◆ Extracted records
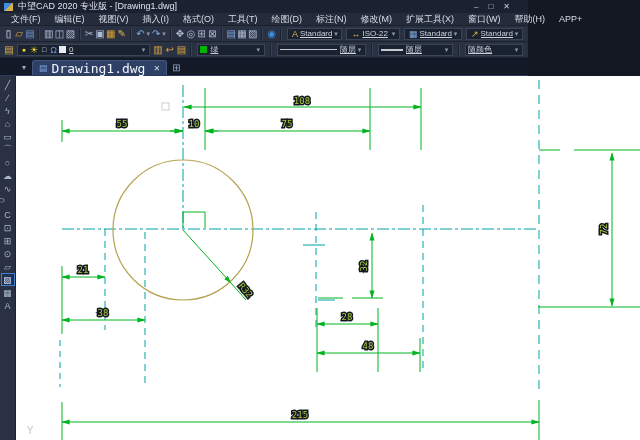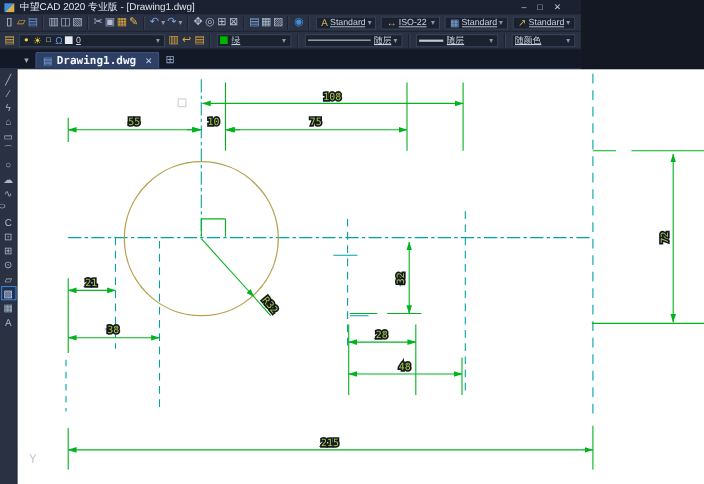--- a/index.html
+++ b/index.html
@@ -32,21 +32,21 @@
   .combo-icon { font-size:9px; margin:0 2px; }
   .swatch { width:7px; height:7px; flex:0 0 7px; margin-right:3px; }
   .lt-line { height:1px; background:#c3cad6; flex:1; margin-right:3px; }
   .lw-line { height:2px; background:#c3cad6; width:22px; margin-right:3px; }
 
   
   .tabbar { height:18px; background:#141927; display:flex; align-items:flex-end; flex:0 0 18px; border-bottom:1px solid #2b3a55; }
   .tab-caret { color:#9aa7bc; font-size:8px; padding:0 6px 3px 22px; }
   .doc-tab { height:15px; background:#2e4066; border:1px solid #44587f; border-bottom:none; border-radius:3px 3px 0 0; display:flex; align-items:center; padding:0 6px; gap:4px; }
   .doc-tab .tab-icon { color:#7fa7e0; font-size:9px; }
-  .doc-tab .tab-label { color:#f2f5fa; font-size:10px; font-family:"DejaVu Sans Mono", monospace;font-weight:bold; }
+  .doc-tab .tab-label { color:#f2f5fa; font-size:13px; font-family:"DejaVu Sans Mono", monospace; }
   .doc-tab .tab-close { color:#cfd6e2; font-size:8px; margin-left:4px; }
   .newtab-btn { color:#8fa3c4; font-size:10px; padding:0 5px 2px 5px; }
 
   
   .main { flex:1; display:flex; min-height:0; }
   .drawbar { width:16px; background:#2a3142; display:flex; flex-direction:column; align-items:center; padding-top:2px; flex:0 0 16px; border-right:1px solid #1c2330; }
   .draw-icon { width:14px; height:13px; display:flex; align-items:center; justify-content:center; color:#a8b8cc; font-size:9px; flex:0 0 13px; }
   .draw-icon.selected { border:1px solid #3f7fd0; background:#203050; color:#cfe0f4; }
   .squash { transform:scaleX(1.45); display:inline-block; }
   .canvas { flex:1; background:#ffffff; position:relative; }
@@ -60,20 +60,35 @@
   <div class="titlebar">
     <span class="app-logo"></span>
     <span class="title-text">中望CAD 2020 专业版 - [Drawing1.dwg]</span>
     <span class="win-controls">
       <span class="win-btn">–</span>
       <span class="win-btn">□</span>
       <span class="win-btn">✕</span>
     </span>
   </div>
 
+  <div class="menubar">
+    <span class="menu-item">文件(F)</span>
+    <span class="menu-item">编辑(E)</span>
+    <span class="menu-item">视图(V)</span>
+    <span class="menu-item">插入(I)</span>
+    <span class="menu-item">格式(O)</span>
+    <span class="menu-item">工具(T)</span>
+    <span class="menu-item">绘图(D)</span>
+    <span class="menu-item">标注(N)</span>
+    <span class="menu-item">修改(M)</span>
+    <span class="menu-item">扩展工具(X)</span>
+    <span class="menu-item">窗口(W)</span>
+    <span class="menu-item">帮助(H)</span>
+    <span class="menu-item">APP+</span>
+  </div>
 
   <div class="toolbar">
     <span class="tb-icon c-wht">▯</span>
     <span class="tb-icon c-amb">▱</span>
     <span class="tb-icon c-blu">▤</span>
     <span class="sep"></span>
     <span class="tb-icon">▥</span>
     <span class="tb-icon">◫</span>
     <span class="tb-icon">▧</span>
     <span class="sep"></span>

◆ Exercise directions
Copy out nothing but the lines from the beginning of the records through the one that contains "border:1px solid #3f7fd0;". Skip the pictures.

◆ Task output
--- a/index.html
+++ b/index.html
@@ -32,21 +32,21 @@
   .combo-icon { font-size:9px; margin:0 2px; }
   .swatch { width:7px; height:7px; flex:0 0 7px; margin-right:3px; }
   .lt-line { height:1px; background:#c3cad6; flex:1; margin-right:3px; }
   .lw-line { height:2px; background:#c3cad6; width:22px; margin-right:3px; }
 
   
   .tabbar { height:18px; background:#141927; display:flex; align-items:flex-end; flex:0 0 18px; border-bottom:1px solid #2b3a55; }
   .tab-caret { color:#9aa7bc; font-size:8px; padding:0 6px 3px 22px; }
   .doc-tab { height:15px; background:#2e4066; border:1px solid #44587f; border-bottom:none; border-radius:3px 3px 0 0; display:flex; align-items:center; padding:0 6px; gap:4px; }
   .doc-tab .tab-icon { color:#7fa7e0; font-size:9px; }
-  .doc-tab .tab-label { color:#f2f5fa; font-size:10px; font-family:"DejaVu Sans Mono", monospace;font-weight:bold; }
+  .doc-tab .tab-label { color:#f2f5fa; font-size:13px; font-family:"DejaVu Sans Mono", monospace; }
   .doc-tab .tab-close { color:#cfd6e2; font-size:8px; margin-left:4px; }
   .newtab-btn { color:#8fa3c4; font-size:10px; padding:0 5px 2px 5px; }
 
   
   .main { flex:1; display:flex; min-height:0; }
   .drawbar { width:16px; background:#2a3142; display:flex; flex-direction:column; align-items:center; padding-top:2px; flex:0 0 16px; border-right:1px solid #1c2330; }
   .draw-icon { width:14px; height:13px; display:flex; align-items:center; justify-content:center; color:#a8b8cc; font-size:9px; flex:0 0 13px; }
   .draw-icon.selected { border:1px solid #3f7fd0; background:#203050; color:#cfe0f4; }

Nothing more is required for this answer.